Published:Sunday | July 29, 2012 | 12:00 AM
In this Gleaner 1963 file photograph, then Prime Minister Alexander Bustamante stands beside Development Minister Edward Seaga as he signs a contract for television services across Jamaica. With them are other government and television officials.

Martin Henry, Contributor

We are on the verge of the nation's 50th anniversary of Independence. And just what have we done with Independence? Opinions are flying about, many - perhaps most - without any real basis for judgement other than gut feelings and selective recall.

The last surviving member of the Independence Constitution Committee, Mr Edward Seaga, is among those of the view that Jamaica has not progressed much in 50 years. Mr Seaga, the longest-serving member of parliament for 45 years, leader of one of the two major political parties for 30 years, opposition leader for a cumulative 23 years, and prime minister for eight, creator of more than 20 national institutions, told the Monday Exchange of the Observer newspaper that Jamaica has not progressed much as a nation after 50 years of self-governance.

We have, he said, "taken one step forward and taken one step backward". In other words, we have simply marked time. The country has done well in only four areas, in his view: music, athletics, tourism, and mining.

Independence might not be the big deal that national sentiment makes it out to be. Like Emancipation before it, Independence was more of a gift than a victory. And a very strong case can be made that Emancipation is the greater of the two.

The upheavals of 1938, out of which grew the two dominant political parties, the trade union movement and the march to self-government, are at least as important as 1962 when that march quietly culminated in full statehood, with the institutions and processes of a modern parliamentary democracy under the rule of law already firmly in place. The British handed us responsibilities for external affairs and defence on August 6, 1962.

How do we proceed to rationally assess the mixed bag of achievements and setbacks, successes and failures, development and decline over the first 50 years of our 'soft' Independence? Actually, we have tools at our disposal. I suggest two powerful ones: Examining the out-turns from the development plan for Independence, and assessing performance in the areas defined by ministries and departments of Government.

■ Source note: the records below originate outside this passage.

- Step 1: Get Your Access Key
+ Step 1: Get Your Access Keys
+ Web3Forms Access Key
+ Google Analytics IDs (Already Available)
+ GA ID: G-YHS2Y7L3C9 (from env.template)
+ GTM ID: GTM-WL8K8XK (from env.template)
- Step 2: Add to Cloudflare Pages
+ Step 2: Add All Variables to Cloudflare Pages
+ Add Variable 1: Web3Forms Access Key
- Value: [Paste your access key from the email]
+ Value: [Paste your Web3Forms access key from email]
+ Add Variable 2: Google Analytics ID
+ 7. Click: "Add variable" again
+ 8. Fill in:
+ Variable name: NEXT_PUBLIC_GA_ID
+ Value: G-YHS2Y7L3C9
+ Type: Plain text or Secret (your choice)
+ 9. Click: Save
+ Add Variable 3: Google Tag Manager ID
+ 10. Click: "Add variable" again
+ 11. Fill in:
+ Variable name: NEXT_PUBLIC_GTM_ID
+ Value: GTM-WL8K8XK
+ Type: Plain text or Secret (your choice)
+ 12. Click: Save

Interestingly, Edward Seaga, as minister of development and welfare in the Bustamante Independence Government, was responsible for crafting and tabling in Parliament a Five-Year Independence Plan, 1963-1968. I have on several occasions written about that long-forgotten plan. And John Maxwell, when he was able to, forcefully let me know that the Independence Development Plan was a product of the Norman Manley administration which had been replaced by Bustamante's in the April 10, 1962 general election.

Plan abandoned

The fact that Mr Seaga, who constantly speaks of his achievements, never mentions the plan tells you the degree to which it has been cast aside. I know there used to be a copy in the UWI Main Library and one in the JIS library. Nowadays, I work from Mr Seaga's speech made in presenting the Five-Year Independence Plan to Parliament on July 24, 1963. The speech appears in a collection of Mr Seaga's speeches compiled for the occasion, in 1992, of marking 30 years of his continuous service to Parliament.

In his preamble, Mr Seaga acknowledged that "when we took office ... we were well aware that the previous Government had announced that they were drafting a long-term Development Plan. And we were well aware, too, that at the time of the announcement, it was said that the plan was designed to be serviceable for whatever Government might take office after the election".

The Manley plan, Seaga complained, was deficient in suffi-ciently representing "the goals, concepts, policies and projects" of the Bustamante Government. But despite the rewrite, it was "fairly obvious", the minister of development said, "and certainly to people who can view with dispassion the political scene of this country, that both governments are welded in certain fundamental beliefs, certain fundamental ideas in the system of government, and have things in common in policies and programme". Not many people seem to have had that dispassionate vision and it certainly didn't last very long in the advancing tribal politics of the country.

The Five-Year Independence Plan was conceived as a first breakout of a longer development plan. "We have chosen to call this our Five-Year Independence Plan," the 33-year-old minister told Parliament, "because the plan puts forward proposals designed to orientate the Jamaican society towards the roles that are necessary consequences of Independence."

The plan took as its point of departure the historical injustices and constraints that Independence must seek to rectify. Sweeping through the Morant Bay Rebellion of 1865 and the labour struggles of 1938, the plan noted that the Morant Bay Uprising in 1865 "is one of the turning points in the history of this country; for had the government at the time realised that it was a part of its responsibilities to assume responsibility for some of the welfare of its people, then the modern history of Jamaica - of social, political and economic reform - might have begun from that day in 1865, instead ... ." But "the Government ... turned its back on the people at that time and voted to dissolve itself."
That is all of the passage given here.